INSTRUCTIONS FOR THE TASK: The span to repeat in the listing below runs from the line containing "[207,206,270,216] [26,223,114,233] was" to the line containing "[391,231,577,244] enjoy competitive", inclusive. Repeat it exactly, and only it.

INFORMATION PROVIDED section start

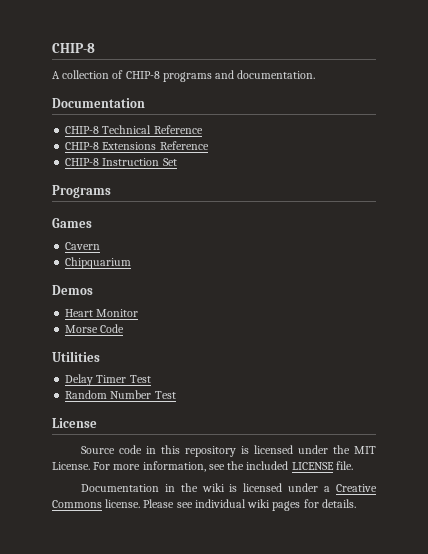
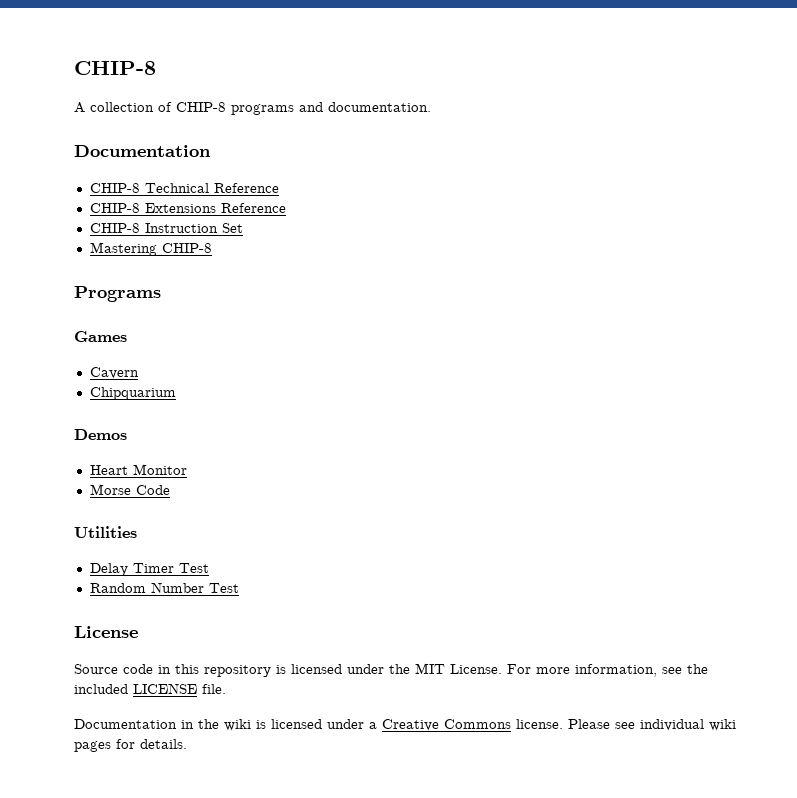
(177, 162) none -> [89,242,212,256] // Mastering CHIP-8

INFORMATION PROVIDED section end
INFORMATION PROVIDED section start

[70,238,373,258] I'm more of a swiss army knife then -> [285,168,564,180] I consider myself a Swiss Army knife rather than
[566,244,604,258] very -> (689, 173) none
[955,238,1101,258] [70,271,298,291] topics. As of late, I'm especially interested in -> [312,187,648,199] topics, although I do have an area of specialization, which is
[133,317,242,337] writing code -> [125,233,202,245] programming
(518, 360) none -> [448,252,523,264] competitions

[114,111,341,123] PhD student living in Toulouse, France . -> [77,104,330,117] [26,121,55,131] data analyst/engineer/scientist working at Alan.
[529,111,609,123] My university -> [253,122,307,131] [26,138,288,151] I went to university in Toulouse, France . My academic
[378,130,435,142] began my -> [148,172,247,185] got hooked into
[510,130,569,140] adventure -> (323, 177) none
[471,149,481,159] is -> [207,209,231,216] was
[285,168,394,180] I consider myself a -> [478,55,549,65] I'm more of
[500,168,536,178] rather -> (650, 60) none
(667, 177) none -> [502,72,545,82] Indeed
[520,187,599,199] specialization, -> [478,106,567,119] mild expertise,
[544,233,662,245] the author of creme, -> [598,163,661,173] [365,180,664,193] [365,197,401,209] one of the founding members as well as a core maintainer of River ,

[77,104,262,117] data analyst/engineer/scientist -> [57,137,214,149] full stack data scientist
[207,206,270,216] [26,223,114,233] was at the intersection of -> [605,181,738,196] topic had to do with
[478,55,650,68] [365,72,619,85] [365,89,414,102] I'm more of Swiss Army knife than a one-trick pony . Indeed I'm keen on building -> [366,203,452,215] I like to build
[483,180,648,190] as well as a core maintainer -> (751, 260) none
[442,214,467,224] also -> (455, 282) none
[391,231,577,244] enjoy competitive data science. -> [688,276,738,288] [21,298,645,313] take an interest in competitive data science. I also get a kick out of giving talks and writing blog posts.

INFORMATION PROVIDED section end

ANSWER TO THE PROBLEM:
[207,206,270,216] [26,223,114,233] was at the intersection of -> [605,181,738,196] topic had to do with
[478,55,650,68] [365,72,619,85] [365,89,414,102] I'm more of Swiss Army knife than a one-trick pony . Indeed I'm keen on building -> [366,203,452,215] I like to build
[483,180,648,190] as well as a core maintainer -> (751, 260) none
[442,214,467,224] also -> (455, 282) none
[391,231,577,244] enjoy competitive data science. -> [688,276,738,288] [21,298,645,313] take an interest in competitive data science. I also get a kick out of giving talks and writing blog posts.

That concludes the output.